Et aux vues du regard qu'il me lance quand il ressort de la pièce, Youssef s'attendait à ce que j'ai fini depuis longtemps. Il a pas tort, j'ai l'habitude d'être bien plus efficace que ça.

Sauf quand Nessy occupe mon crâne. Et elle l'occupe salement.

Elle a perdu son sourire depuis deux semaines maintenant, et je supporte pas. Quand je débarque chez elle, elle est plus souvent stressée que détendue, plus souvent préoccupée que souriante. Ce que je voulais, c'est pas la rendre malheureuse, pas lui faire perdre son sourire et sa bonne humeur. Ce que je voulais, c'était avoir enfin la chance d'être celui qui se tient à ses côtés, qui la protège, et qui lui donne le putain de bonheur qu'elle mérite.

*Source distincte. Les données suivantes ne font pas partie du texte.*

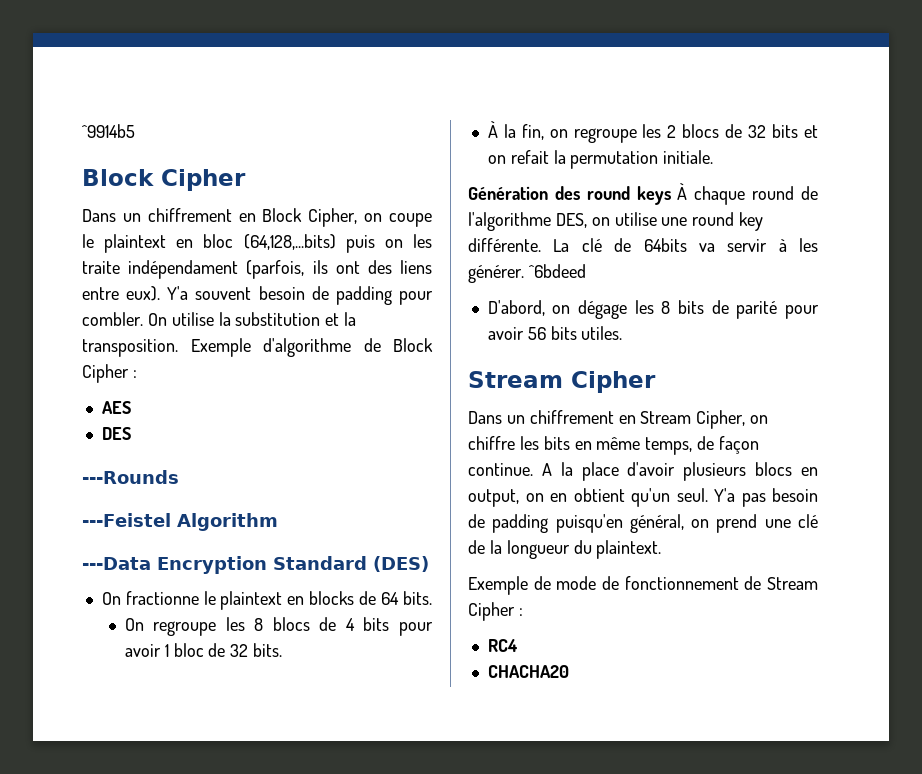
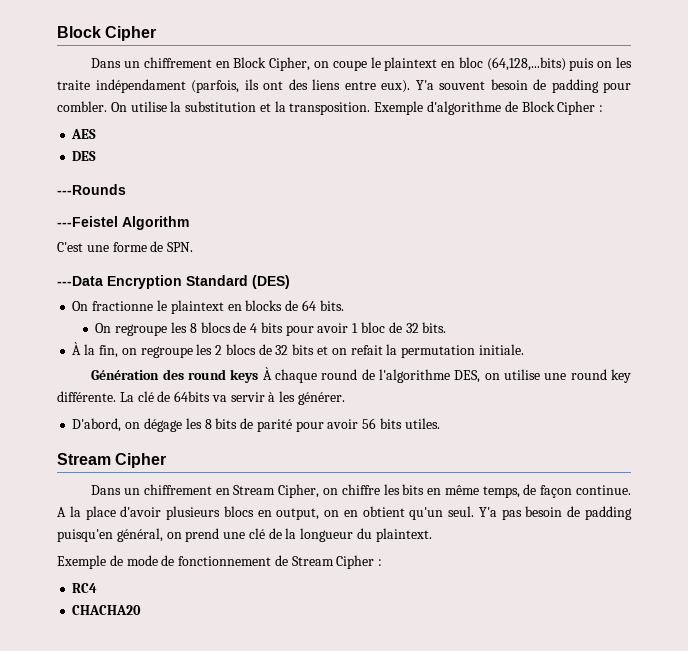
- ^9914b5
+ C'est une forme de SPN.
- ^6bdeed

J'ai l'impression de tout faire à l'envers. En quelques semaines, je l'ai peut-être eu à mes côtés, mais je l'ai vue échanger sa lumière habituelle avec une tension permanente et des pleurs.

- J'avais dit à gauche Hakim, la main de Youssef se pose sur la mienne. La gauche, pas la droite.

C'est vrai, il a dû me le dire au moins trois fois avant que je commence à bosser.

- Putain, je soupire en me lâchant comme une merde sur le siège derrière moi, j'suis désolé, j'vais me rattraper et je livrerai moi-même.

- Un problème avec Inès ? Il s'appuie contre le camion tout en nettoyant ses outils.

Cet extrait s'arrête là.